**DIRECTIONS**
Apart from the pictures, output all of the records exactly.

--- EXTRACTED DATA ---

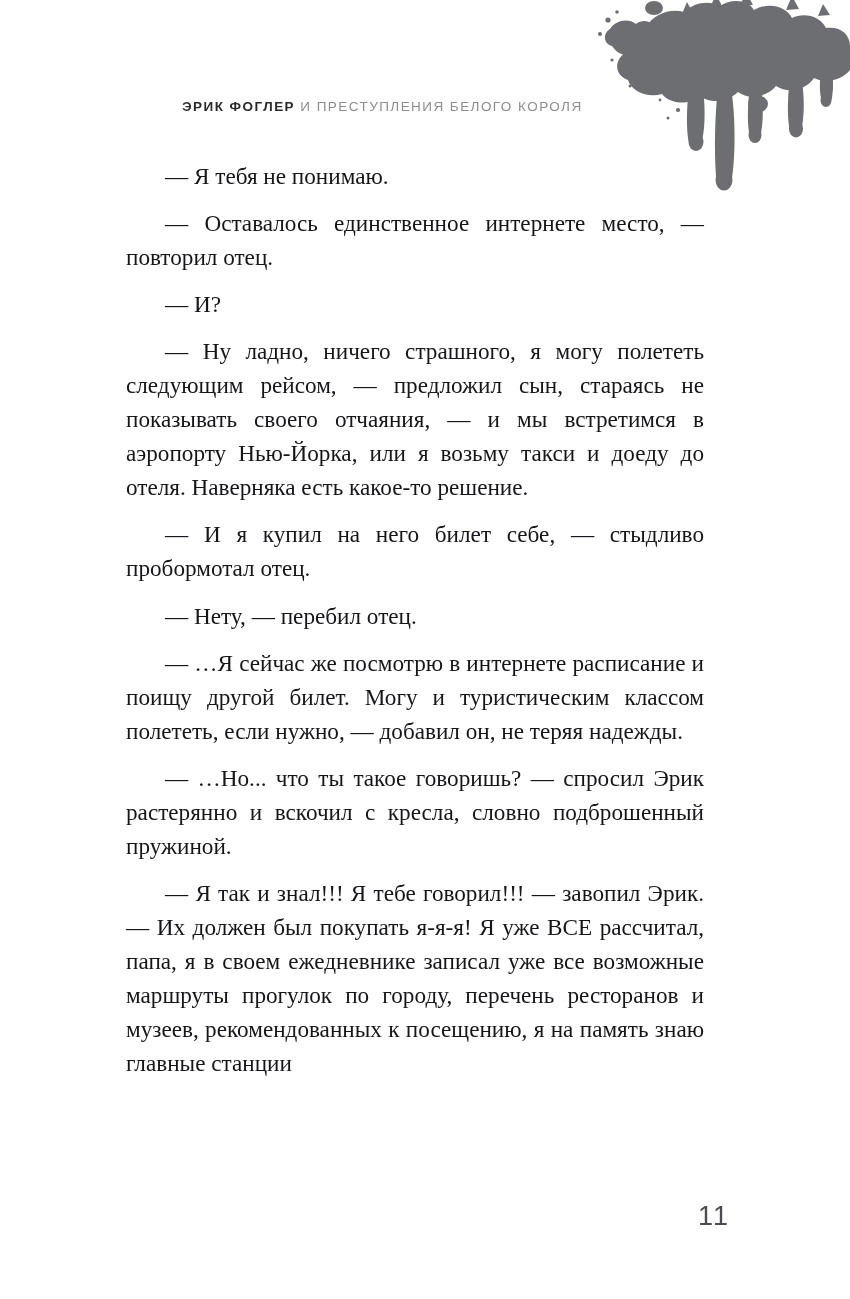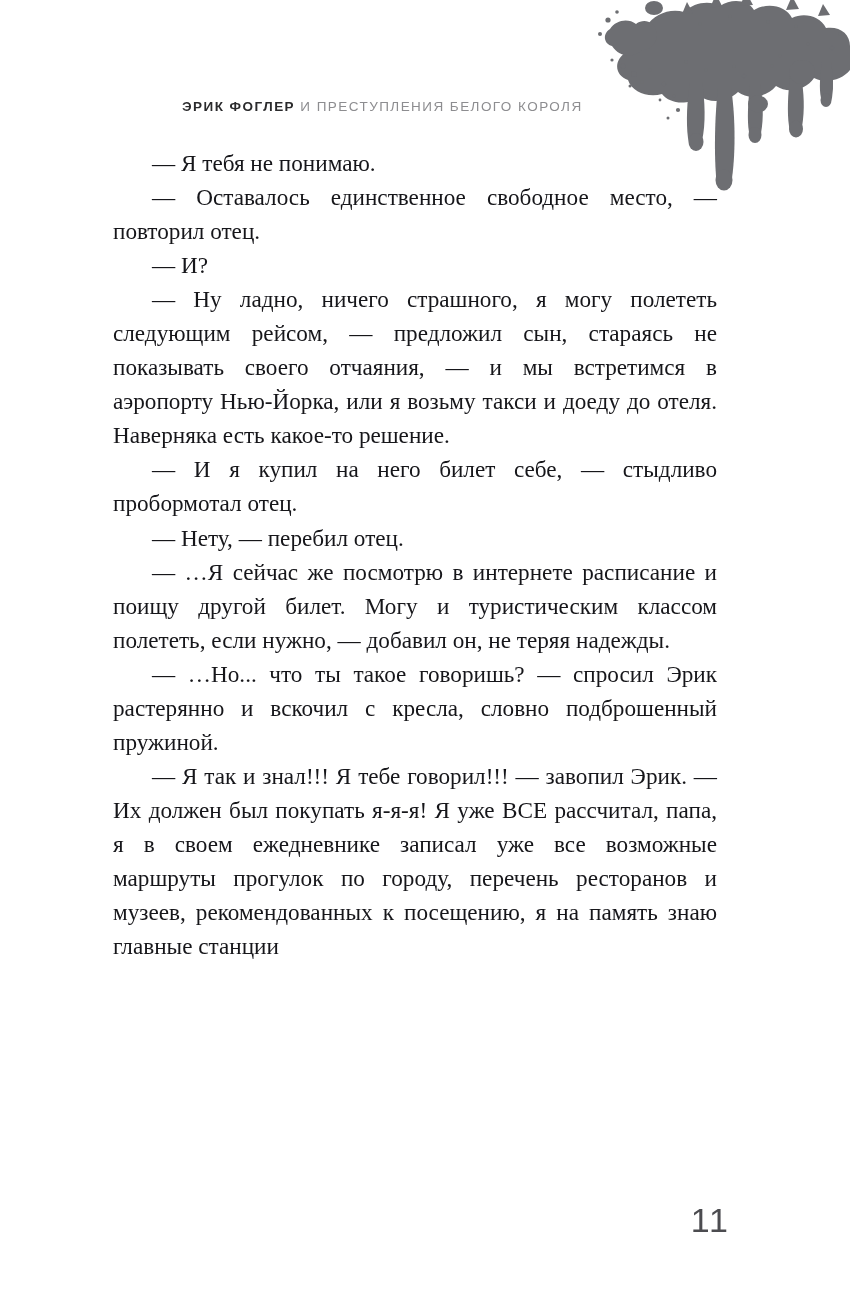--- a/index.html
+++ b/index.html
@@ -67,7 +67,7 @@
     hyphens: none;
   }
   .text-block p {
-    margin: 0;
+    margin: 13px;
     text-indent: 39px;
   }
   

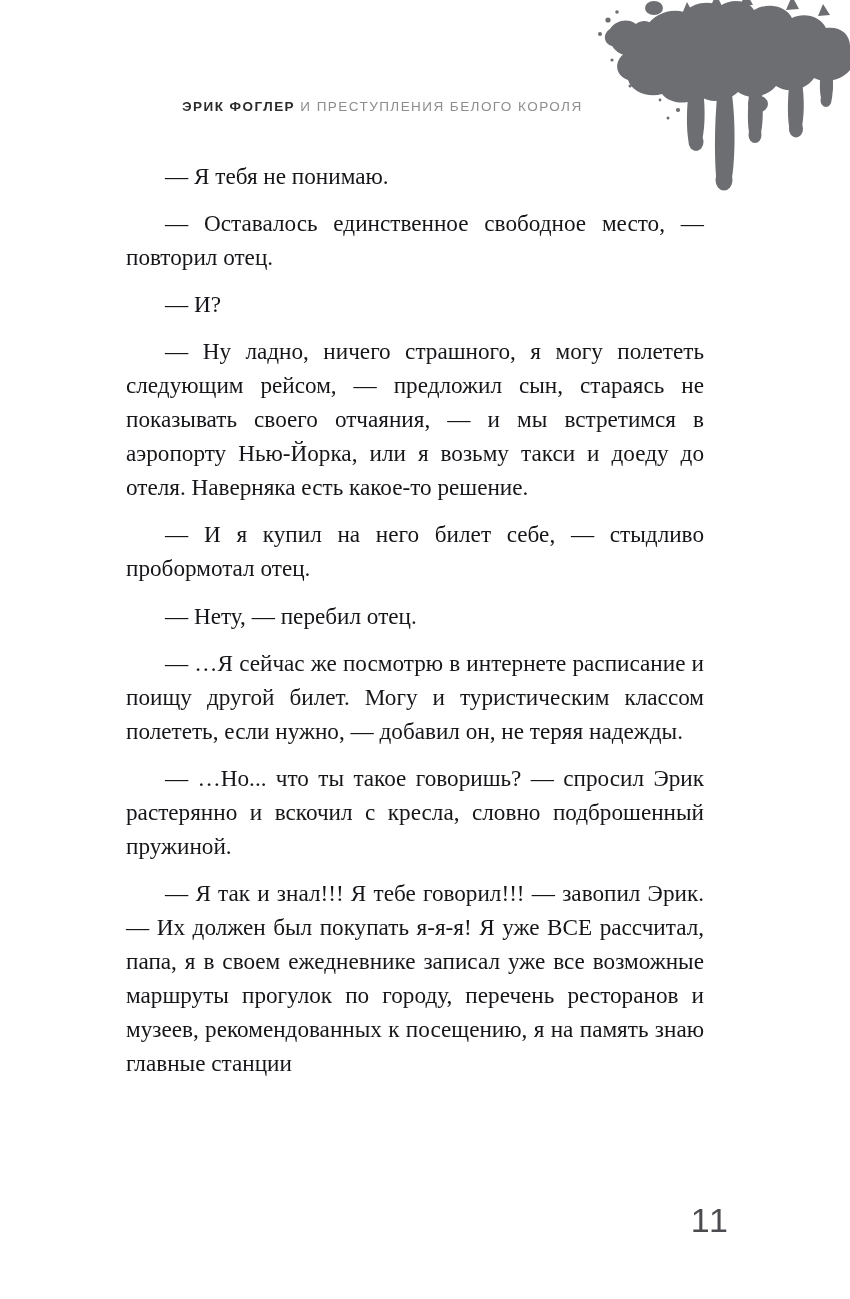--- a/index.html
+++ b/index.html
@@ -174,7 +174,7 @@
 
   <div class="text-block">
     <p>— Я тебя не понимаю.</p>
-    <p>— Оставалось единственное свободное место, — повторил отец.</p>
+    <p>— Оставалось единственное интернете место, — повторил отец.</p>
     <p>— И?</p>
     <p>— Ну ладно, ничего страшного, я могу полететь следующим рейсом, — предложил сын, стараясь не показывать своего отчаяния, — и мы встретимся в аэропорту Нью-Йорка, или я возьму такси и доеду до отеля. Наверняка есть какое-то решение.</p>
     <p>— И я купил на него билет себе, — стыдливо пробормотал отец.</p>

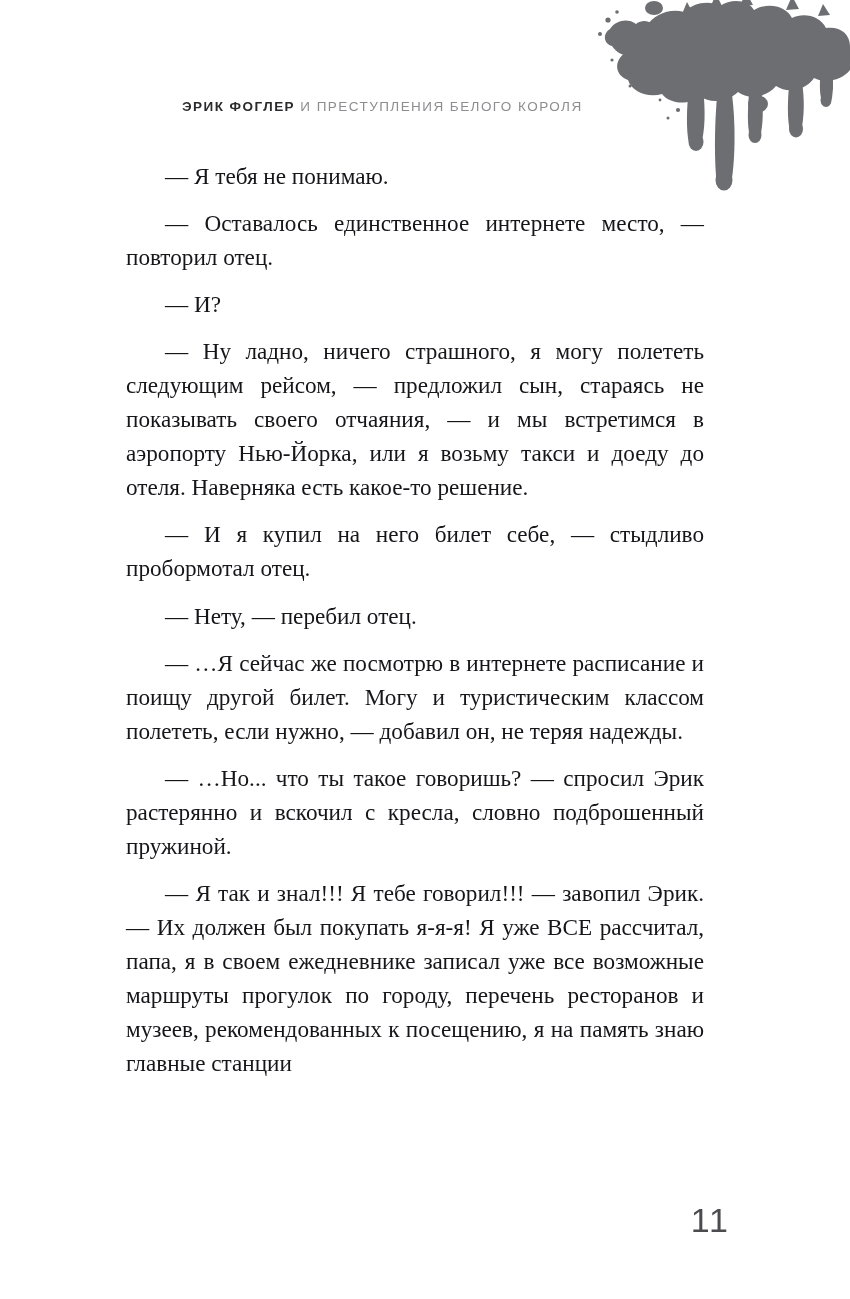--- a/index.html
+++ b/index.html
@@ -81,7 +81,7 @@
     right: 120px;
     top: 1203px;
     font-family: "Liberation Sans", "DejaVu Sans", sans-serif;
-    font-size: 34px;
+    font-size: 27px;
     font-weight: 300;
     color: #4c4c50;
     letter-spacing: 2px;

---

**RESULT OF THE TASK**
--- a/index.html
+++ b/index.html
@@ -67,7 +67,7 @@
     hyphens: none;
   }
   .text-block p {
-    margin: 0;
+    margin: 13px;
     text-indent: 39px;
   }
   

--- a/index.html
+++ b/index.html
@@ -174,7 +174,7 @@
 
   <div class="text-block">
     <p>— Я тебя не понимаю.</p>
-    <p>— Оставалось единственное свободное место, — повторил отец.</p>
+    <p>— Оставалось единственное интернете место, — повторил отец.</p>
     <p>— И?</p>
     <p>— Ну ладно, ничего страшного, я могу полететь следующим рейсом, — предложил сын, стараясь не показывать своего отчаяния, — и мы встретимся в аэропорту Нью-Йорка, или я возьму такси и доеду до отеля. Наверняка есть какое-то решение.</p>
     <p>— И я купил на него билет себе, — стыдливо пробормотал отец.</p>

--- a/index.html
+++ b/index.html
@@ -81,7 +81,7 @@
     right: 120px;
     top: 1203px;
     font-family: "Liberation Sans", "DejaVu Sans", sans-serif;
-    font-size: 34px;
+    font-size: 27px;
     font-weight: 300;
     color: #4c4c50;
     letter-spacing: 2px;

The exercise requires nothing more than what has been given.